The report notes that Kurdish Self-Management forces didn’t take into consideration the principles of the international human rights law or the international humanitarian law in these matters. These forces’ torture practices against their foes as part of the non-international armed conflict constitute a war crime.
 
The report also says that an escalation in the use of torture at armed opposition factions detention centers was recorded from October 2016 until June 2017. The torture practices by armed opposition factions constitute an explicit violation to the international human rights law when committed against residents in their areas of control, and to the international humanitarian law when committed against their foes in the non-international armed conflict. These practices constitute a war crime.
The report calls on the Syrian regime to take immediate steps to cease all forms of torture, and suspend all capital punishment sentences as it is issued on the grounds of confessions that were extracted under brutal torture, and launch an immediate investigation into all the death cases inside the detention centers, and release arbitrarily arrested detainees, especially children and women, and immediately grant the Commission of Inquiry, the International Committee of the Red Cross and all objective human rights organizations an access to detention centers.
 
Furthermore, the report calls on the remaining parties to respect the international human rights law, immediately cease torture practices, and hold the people who are involved accountable.
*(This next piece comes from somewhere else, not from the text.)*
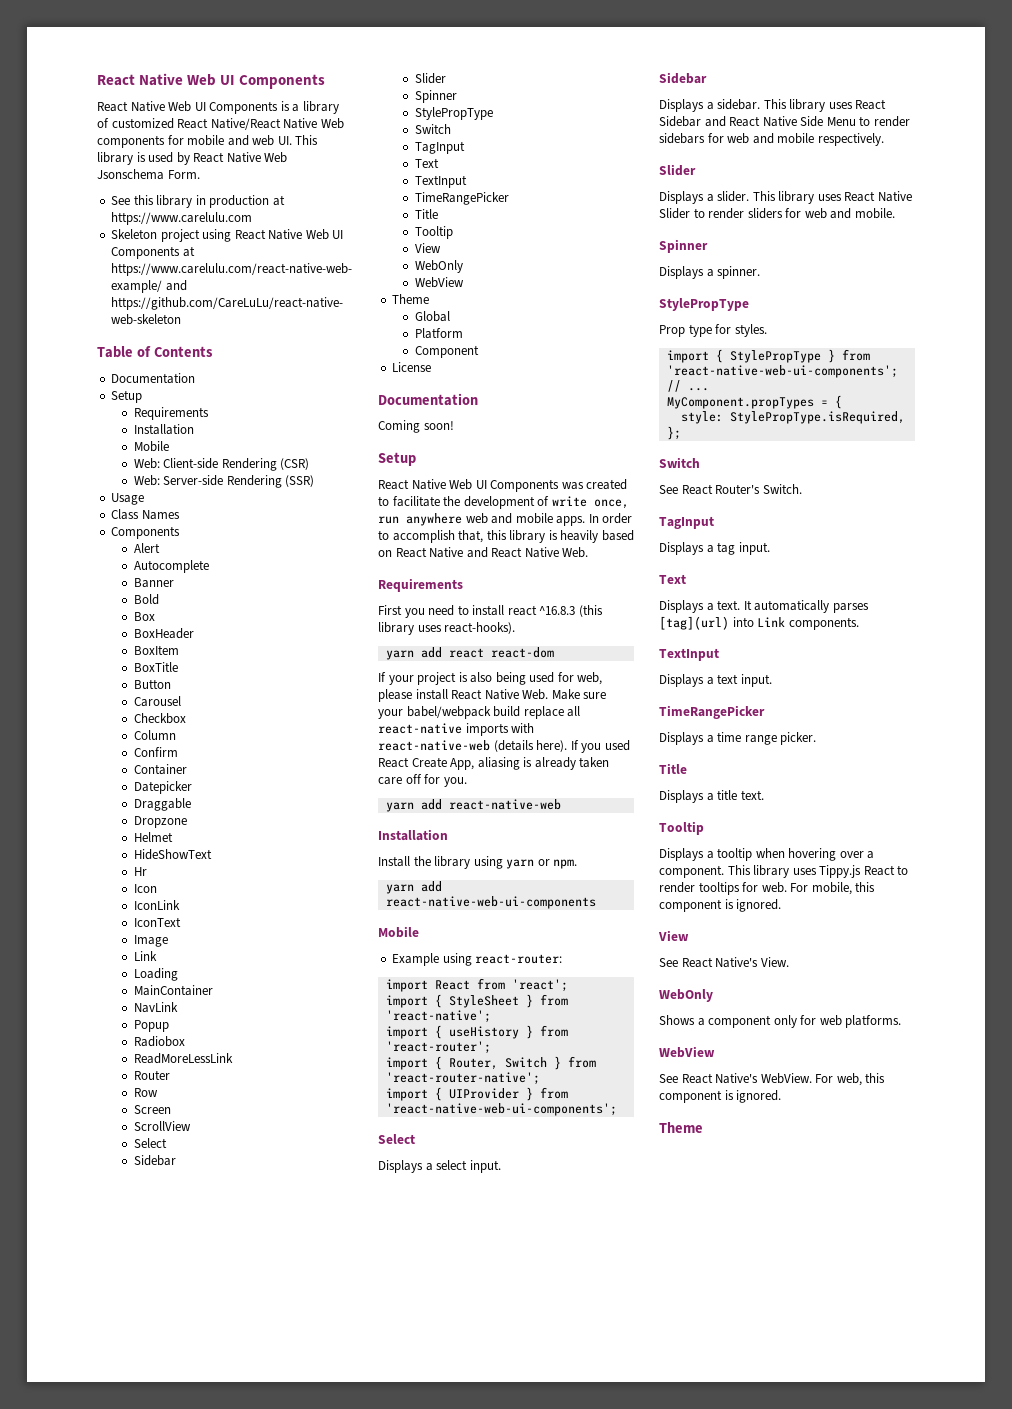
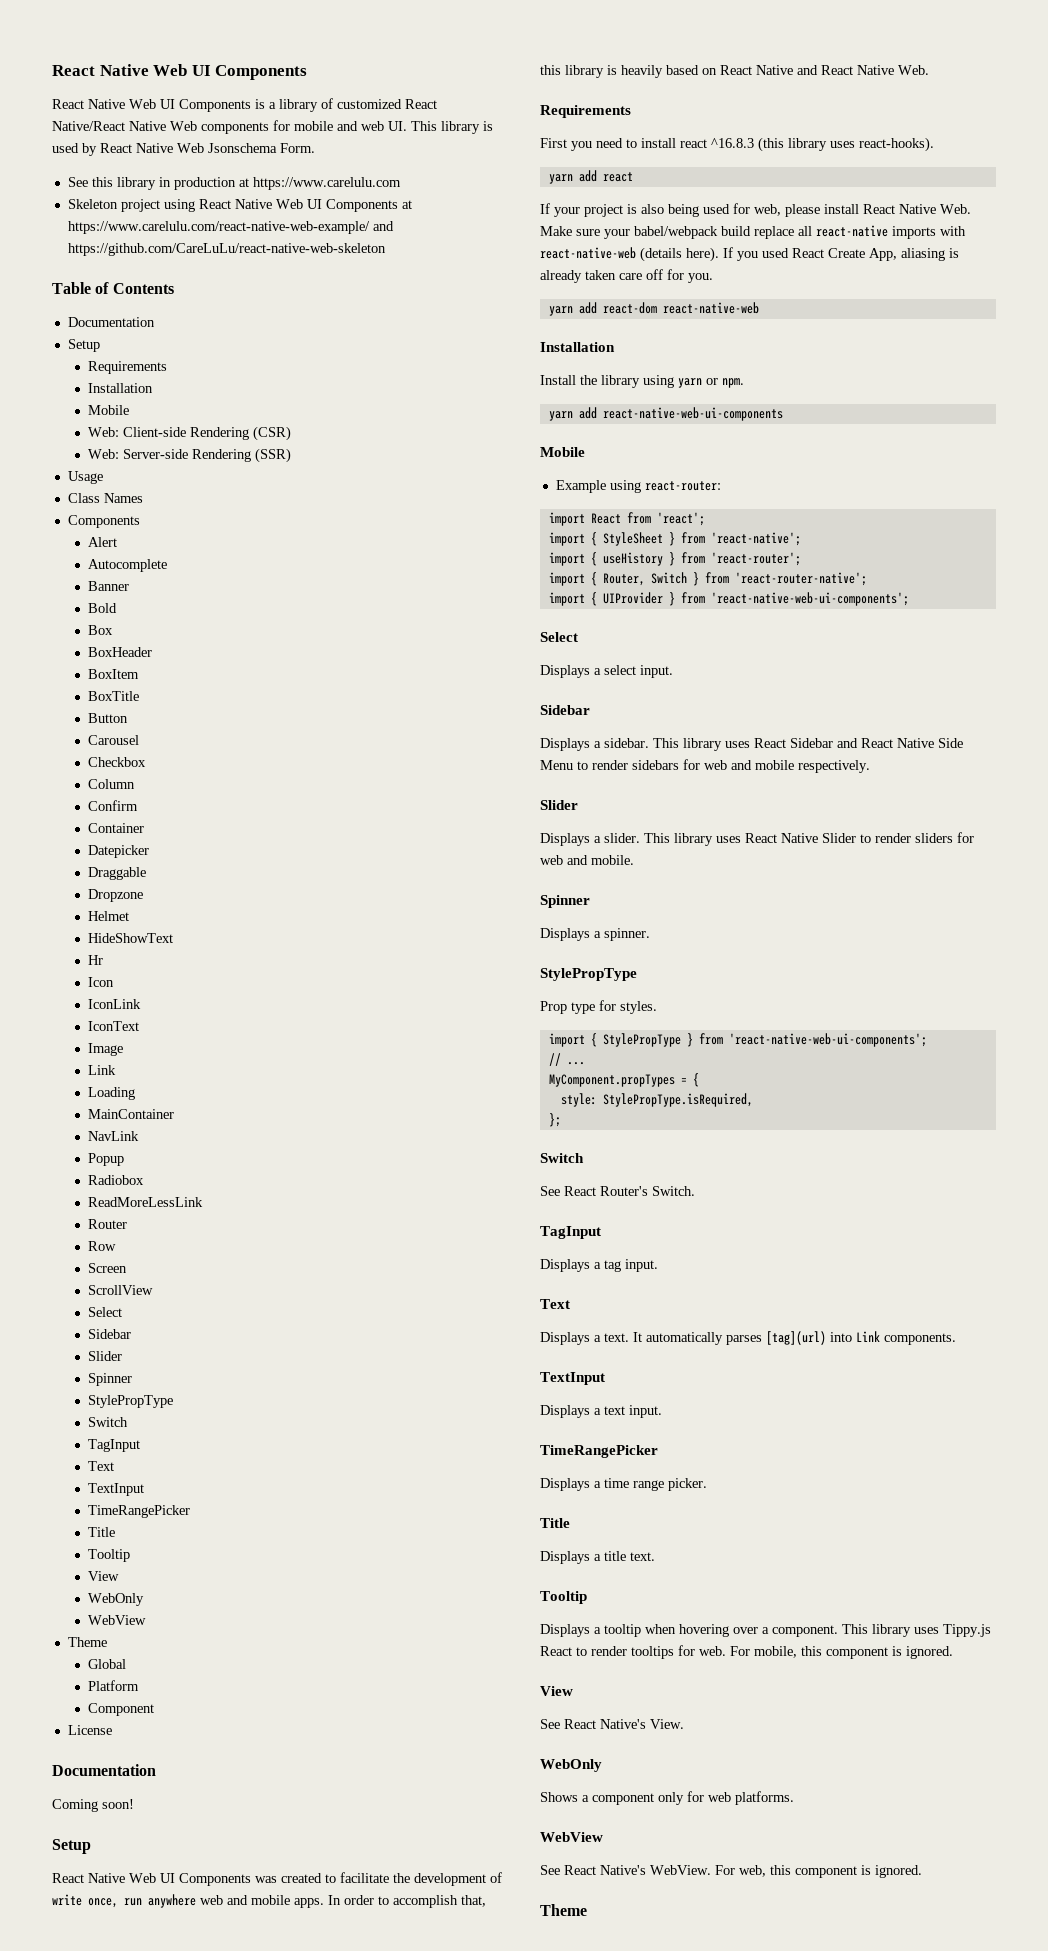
[490,647,554,658] react-dom -> (633, 177) none
(442, 804) none -> [602,302,657,314] react-dom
The report calls on the Security Council and the United Nations to renew the demands for the Syrian regime to seriously cease torture practices, and immediately reveal the fates of victims of torture, and rescue the remaining detainees as soon as possible, and to punish all people who are involved in the machine of torture. Also, the report calls on Russia to cease its obstruction of referring the case in Syria to the International Criminal Court.
 
The report calls on the states parties to the Convention against Torture to take steps to establish their jurisdiction over the perpetrators of the crimes of torture, and make every possible and available security and material effort for the sake of achieving this goal. Moreover, the report calls on the international community to impose serious sanctions against the Syrian regime in order to deter it from killing Syrian citizens under torture, and provide more support for the local organizations that work on rehabilitating and caring for the victims of torture and their families, as well as the individual activists and local organizations that are concerned with documenting violations without interfering in their work or enforcing political redirections.